Тезей встретил Герофилу у входа во дворец. И Герофила немедленно отличила его ото всех остальных.
— Мне оказывает честь сам герой Лабиринта, — обратилась она к нему.
— Ты слишком добра ко мне, Герофила, — ответствовал ей Тезей, — жизнь еще более запутанный лабиринт, и как не приветствовать ту, которая может видеть сквозь стены.
Когда они, оставив снаружи всех, сбежавшихся на зрелище встречи знаменитой и загадочной гостьи, вошли во дворец, молодой царь отступил в сторону, давая пророчице первой взойти на ступени, ведущие в мегарон. Герофила, прерывая это церемонное его движение, запросто коснулась ладонью плеча Тезея, слегка подтолкнув его вперед. И они пошли рядом, и близость возникла между ними, как бы сама собой разумеющаяся, если не иметь в виду, что Тезей, поднимаясь в мегарон, продолжал нести на себе это прикосновение мягкой и прохладной женской ладони, окатившее юношу будоражащей волной тепла.
Приближение вечера застало молодых людей уже впятером. Кроме Поликарпа и Лаодики, к Тезею и Герофиле присоединился Мусей. За Мусеем, естественно, послали. Он песнопевец и тоже ведь прорицатель, и еще раньше вернулся сюда из Дельф. Конечно, Герофила и Мусей принялись вспоминать этот ритуальный центр всея Греции, поохали под впечатлениями о священном Кастильском источнике, поговорили о почти кольцевой дороге, которая ведет к храму Аполлона и расходится со струей источника — этого потока нимф, отпуская его течь стороной вниз, убегающего от прямо стоящих белых строений светлого бога в темные чащобы, в развалы нагромождений грубого камня, в диковинные перепады дионисовых владений, где изогнутые крепкоствольные деревца, как вакханки, карабкаются на кручи скал. Не забыли они и о Формакидах, гигантскими слоеными зубьями выделявшихся на фоне гор, и, конечно, о толпах и группках паломников, разнокрасочных и шумных, непохожих друг на друга ни одеждами, ни жестикуляцией, прибывающих сюда, чтобы умилостивить божество и разузнать о своих судьбах, о реальности всяческих своих упований. Все эти паломники рядом с чинными, преисполненными суховато-величавого достоинства и самодовольными служителями бога, напоминали отдыхающих, вынужденных время от времени выстраиваться в очереди за советами, словно к целителю, скрытому за стенами храма.

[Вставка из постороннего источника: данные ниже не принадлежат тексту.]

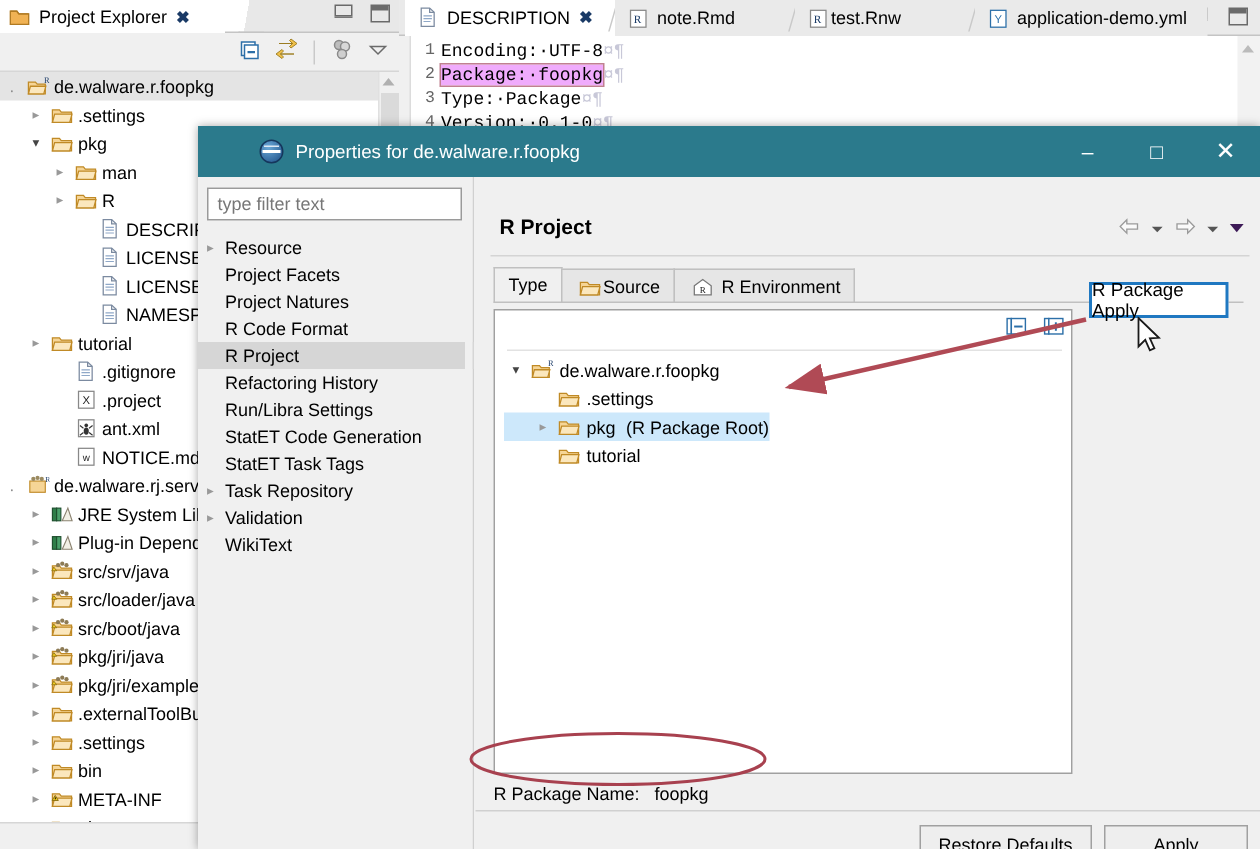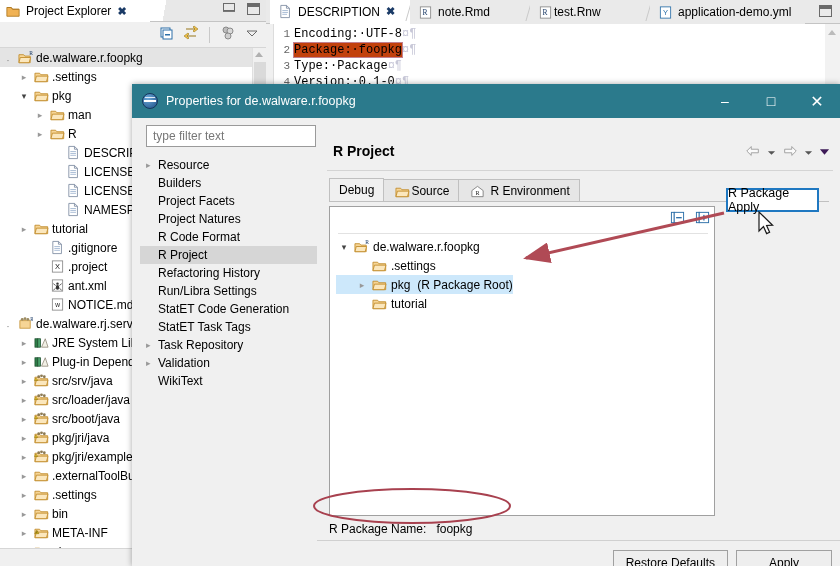--- a/index.html
+++ b/index.html
@@ -64,43 +64,43 @@
                 transform:skewX(-16deg); }
   .ed-win-btns { position:absolute; right:8px; top:5px; display:flex; gap:14px; }
 
   .ed-body { position:absolute; left:0; top:24px; width:574px; height:542px; background:#ffffff; }
   .ed-gutter { position:absolute; left:0; top:0; width:8px; height:542px; background:#f0f0f0;
                border-right:1px solid #dcdcdc; }
   .ed-code { position:absolute; left:10px; top:2px; font-family:"Liberation Mono", monospace; font-size:12px; }
   .cline { height:16px; display:flex; align-items:center; white-space:pre; }
   .lnum { color:#666; width:14px; text-align:right; margin-right:4px; font-size:11px; }
   .mark { color:#c8c8d8; }
-  .hl-box { outline:1px solid #c08090; background:#c2410c; }
+  .hl-box { outline:1px solid #c08090; background:#f0abfc; }
   .ed-vscroll { position:absolute; right:0; top:24px; width:15px; height:542px; background:#f2f2f2; }
   .ed-vscroll-up { position:absolute; left:3px; top:6px; width:0;height:0;
                    border-left:4px solid transparent;border-right:4px solid transparent;border-bottom:5px solid #bbb; }
 
   
   .dlg { position:absolute; left:132px; top:84px; width:708px; height:482px;
          background:#f0f0f0; box-shadow:0 0 6px rgba(0,0,0,.35); }
   .dlg-title { position:absolute; left:0; top:0; width:708px; height:34px; background:#2b7a8c;
-               display:flex; align-items:center; }
+               display:flex; align-items:center;padding-left:31px; }
   .dlg-icon { width:16px; height:16px; border-radius:50%; margin-left:10px;
               background:radial-gradient(circle at 35% 30%,#6aa8d8,#1d4f86);
               border:1px solid #15365c; position:relative; flex:none; }
   .dlg-icon::before { content:""; position:absolute; left:1px; top:6px; width:12px; height:2px; background:#fff; }
   .dlg-icon::after { content:""; position:absolute; left:2px; top:3px; width:10px; height:1px; background:#dfe9f5; }
   .dlg-title-text { color:#ffffff; font-size:12.5px; margin-left:8px; }
   .dlg-wbtns { position:absolute; right:0; top:0; height:34px; display:flex; }
   .dlg-wbtn { width:46px; height:34px; display:flex; align-items:center; justify-content:center;
               color:#ffffff; font-size:14px; }
   .dlg-wbtn.close { font-size:16px; }
 
   .dlg-body { position:absolute; left:0; top:34px; width:708px; height:448px; background:#f0f0f0; }
-  .dlg-left { position:absolute; left:8px; top:0; width:184px; height:448px; background:#f0f0f0;
+  .dlg-left { position:absolute; left:0; top:0; width:184px; height:448px; background:#f0f0f0;
               border-right:1px solid #d0d0d0; }
   .filter { position:absolute; left:6px; top:7px; width:170px; height:22px; background:#fff;
             border:1px solid #9a9a9a; display:flex; align-items:center; padding-left:6px;
             color:#777; font-size:12px; }
   .navlist { position:absolute; left:0; top:38px; width:184px; }
   .nrow { height:18px; display:flex; align-items:center; font-size:12px; color:#000; padding-left:6px; }
   .nrow.sel { background:#d6d6d6; }
   .narrow { width:12px; color:#999; font-size:9px; flex:none; }
   .dlg-left-scroll { position:absolute; right:0; top:0; width:5px; height:448px; background:#f0f0f0; }
 
@@ -633,24 +633,20 @@
 
       <div class="dlg-left">
         <div class="filter">type filter text</div>
         <div class="navlist" id="navlist">
             <div class="nrow">
               <span class="narrow">▸</span>
               <span>Resource</span>
             </div>
             <div class="nrow">
               <span class="narrow"></span>
-              <span>Builders</span>
-            </div>
-            <div class="nrow">
-              <span class="narrow"></span>
               <span>Project Facets</span>
             </div>
             <div class="nrow">
               <span class="narrow"></span>
               <span>Project Natures</span>
             </div>
             <div class="nrow">
               <span class="narrow"></span>
               <span>R Code Format</span>
             </div>
@@ -716,21 +712,21 @@
           <span>
             <svg width="11" height="9" viewBox="0 0 12 9">
                 <path d="M1 1h10l-5 6z" fill="#3d1a57"></path>
               </svg>
           </span>
         </div>
         <div class="hline"></div>
 
         <div class="tabrow2" id="ptabs">
             <div class="ptab active">
-              <span style="margin-left:0px">Debug</span>
+              <span style="margin-left:0px">Type</span>
             </div>
             <div class="ptab">
               <span class="tico">
                 <svg width="15" height="15" viewBox="0 0 16 16">
                   <path d="M1 4.5h5l1.3 1.6H14.6v7.4H1z" fill="#f6d596" stroke="#c08a26" stroke-width=".9"></path>
                   <path d="M2.6 7.6h12.3l-1.6 5.9H1z" fill="#fbe7bd" stroke="#c08a26" stroke-width=".9"></path>
                 </svg>
               </span>
               <span style="">Source</span>
             </div>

— У Кастальского источника жрецы затеяли рыть бассейны, — рассказывала Герофила, — которые они выложат плитками, чтобы струя не сразу убегала от них.
Мусей огорчился:
— Нужно ли нарушать одну красоту, чтобы завести какую-либо иную.
— Разве не дали тебе боги дара прорицания, — став серьезной, заметила Герофила, — разве ты не видишь, как переменится все вокруг, если заглянуть вперед?